[[ RECORDED INFORMATION, beginning ]]
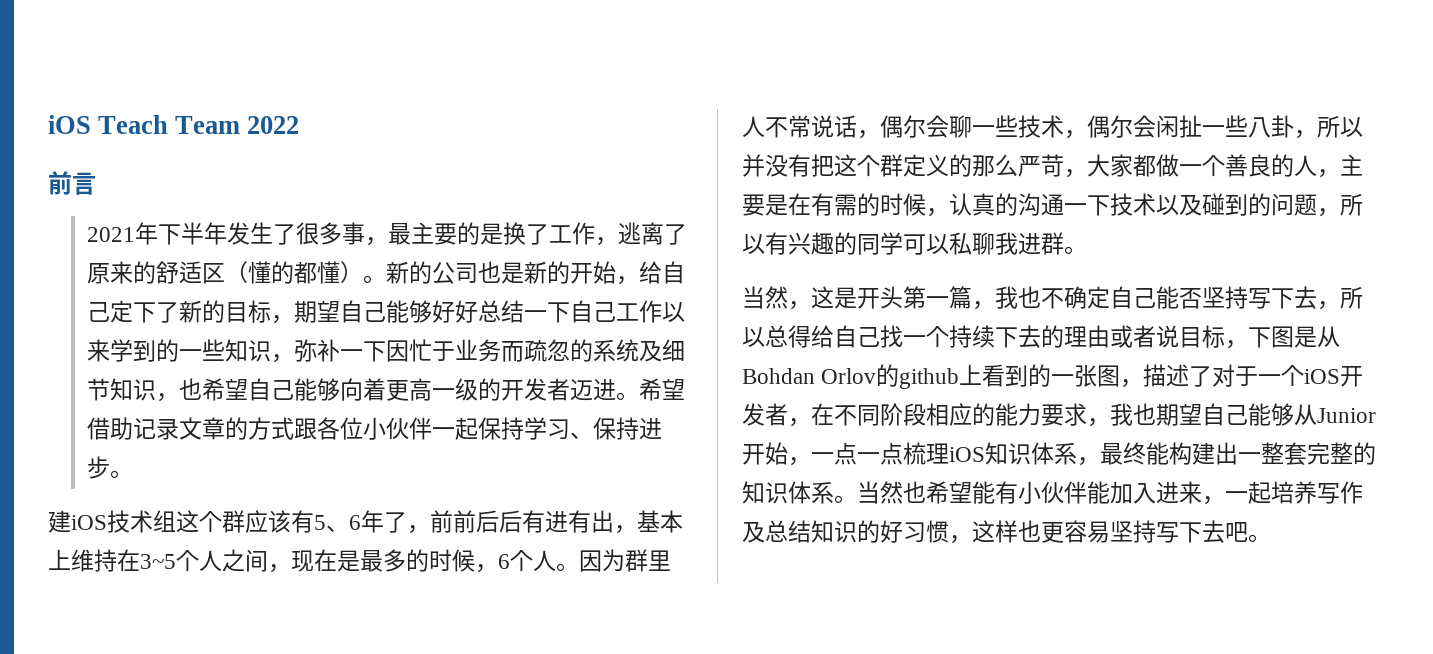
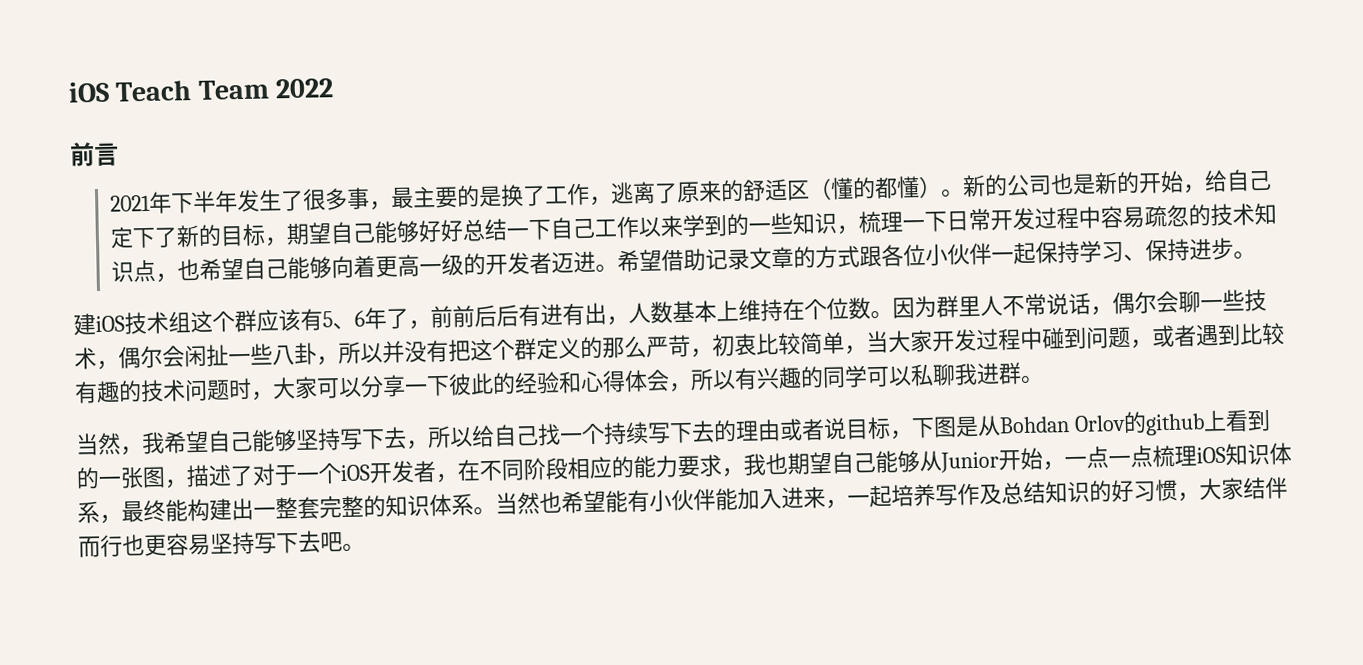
[294,339,686,362] [87,378,157,401] 弥补一下因忙于业务而疏忽的系统及细节知识 -> [858,202,1278,234] [111,259,157,283] 梳理一下日常开发过程中容易疏忽的技术知识点
(637, 529) none -> [628,301,673,324] 人数
[140,549,556,573] 3~5个人之间，现在是最多的时候，6个人 -> [804,297,871,321] 个位数
[1087,154,1363,178] [742,193,1317,217] 大家都做一个善良的人，主要是在有需的时候，认真的沟通一下技术以及碰到的问题 -> [712,322,1285,357] [74,369,670,404] 初衷比较简单，当大家开发过程中碰到问题，或者遇到比较有趣的技术问题时，大家可以分享一下彼此的经验和心得体会
[811,286,1202,310] 这是开头第一篇，我也不确定自己能否 -> [141,428,297,455] 我希望自己能够
[765,325,811,348] 总得 -> (473, 437) none
(995, 336) none -> [647,422,671,444] 写
[972,520,1018,543] 这样 -> [1199,476,1288,501] [78,534,123,558] 大家结伴而行

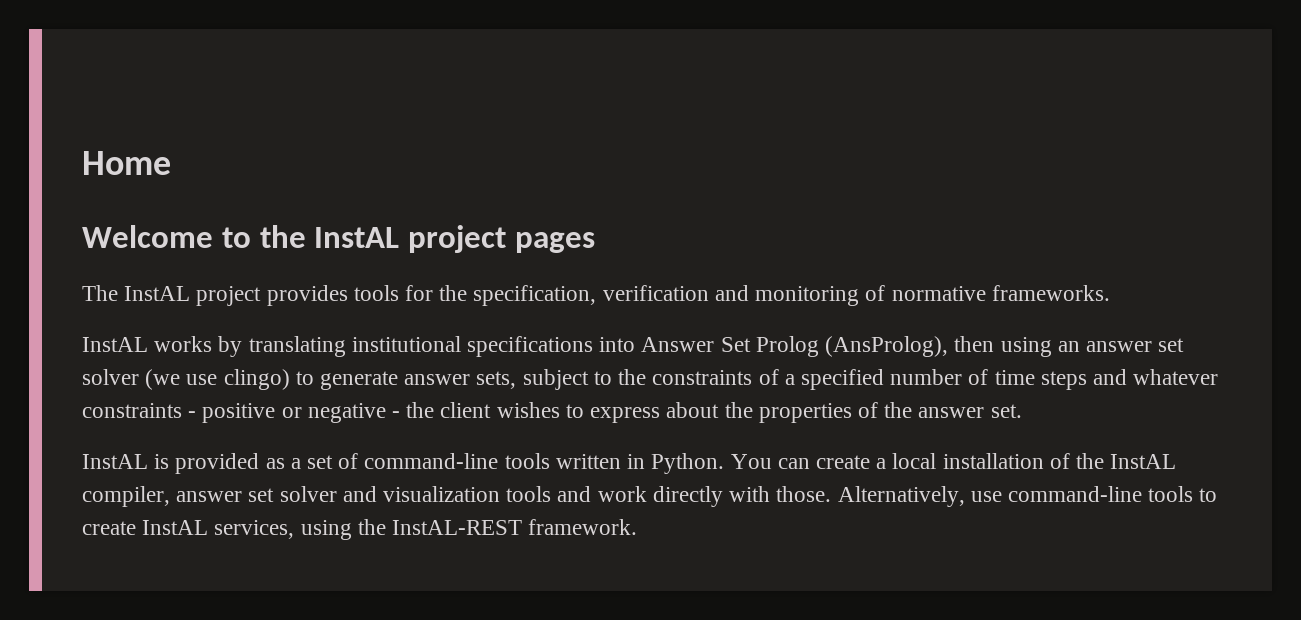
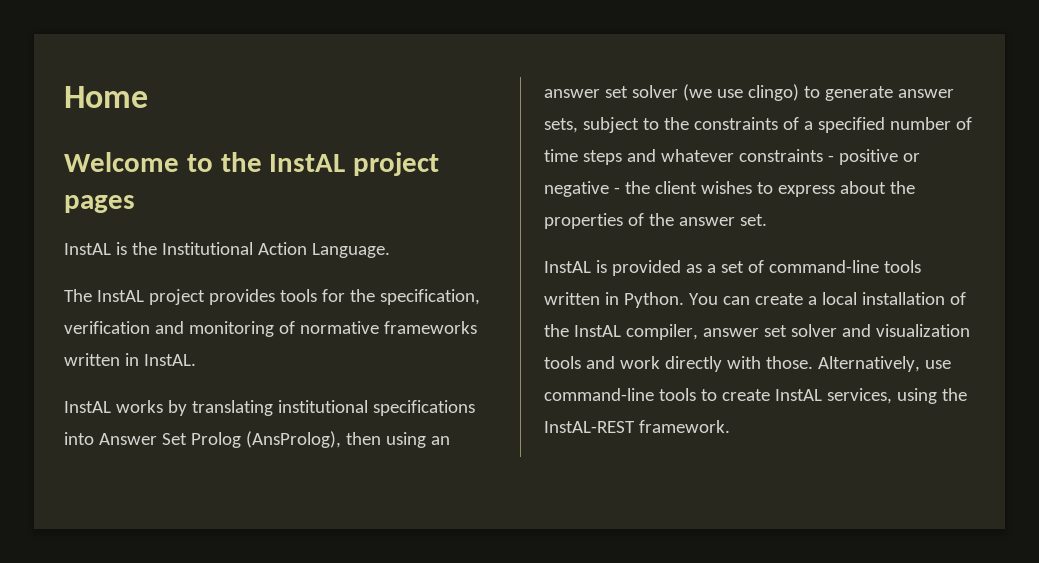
(595, 242) none -> [64,242,390,258] // InstAL is the Institutional Action Language.
[991,285,1110,301] frameworks. -> [383,321,477,334] [64,353,196,366] frameworks written in InstAL.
[[ RECORDED INFORMATION, end ]]
ACTIVITY: Would you write out all of the records exactly, omitting the pictures?

ANSWER BOX:
[294,339,686,362] [87,378,157,401] 弥补一下因忙于业务而疏忽的系统及细节知识 -> [858,202,1278,234] [111,259,157,283] 梳理一下日常开发过程中容易疏忽的技术知识点
(637, 529) none -> [628,301,673,324] 人数
[140,549,556,573] 3~5个人之间，现在是最多的时候，6个人 -> [804,297,871,321] 个位数
[1087,154,1363,178] [742,193,1317,217] 大家都做一个善良的人，主要是在有需的时候，认真的沟通一下技术以及碰到的问题 -> [712,322,1285,357] [74,369,670,404] 初衷比较简单，当大家开发过程中碰到问题，或者遇到比较有趣的技术问题时，大家可以分享一下彼此的经验和心得体会
[811,286,1202,310] 这是开头第一篇，我也不确定自己能否 -> [141,428,297,455] 我希望自己能够
[765,325,811,348] 总得 -> (473, 437) none
(995, 336) none -> [647,422,671,444] 写
[972,520,1018,543] 这样 -> [1199,476,1288,501] [78,534,123,558] 大家结伴而行

(595, 242) none -> [64,242,390,258] // InstAL is the Institutional Action Language.
[991,285,1110,301] frameworks. -> [383,321,477,334] [64,353,196,366] frameworks written in InstAL.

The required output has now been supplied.